• [WHAT THIS TASK INVOLVES]: Go through the entries below and work out how many lines include "subtotal"; give only that number.

• [RECORD EXTRACTS]:
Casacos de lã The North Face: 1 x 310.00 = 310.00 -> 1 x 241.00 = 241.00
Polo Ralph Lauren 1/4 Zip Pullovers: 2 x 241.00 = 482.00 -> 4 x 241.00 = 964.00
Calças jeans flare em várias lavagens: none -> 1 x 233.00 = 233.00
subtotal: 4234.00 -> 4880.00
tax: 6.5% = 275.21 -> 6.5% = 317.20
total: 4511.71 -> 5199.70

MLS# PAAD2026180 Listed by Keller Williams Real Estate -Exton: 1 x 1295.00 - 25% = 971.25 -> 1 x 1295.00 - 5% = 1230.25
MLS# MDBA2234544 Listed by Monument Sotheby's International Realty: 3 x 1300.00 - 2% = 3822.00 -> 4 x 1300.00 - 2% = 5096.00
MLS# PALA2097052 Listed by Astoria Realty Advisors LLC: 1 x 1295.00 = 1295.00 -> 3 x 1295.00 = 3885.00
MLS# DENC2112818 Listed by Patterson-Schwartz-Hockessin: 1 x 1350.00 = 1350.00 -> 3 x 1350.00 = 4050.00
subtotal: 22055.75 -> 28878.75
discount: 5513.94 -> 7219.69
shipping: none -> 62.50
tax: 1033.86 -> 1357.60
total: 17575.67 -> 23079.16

• [RESULT OF THIS TASK]: 2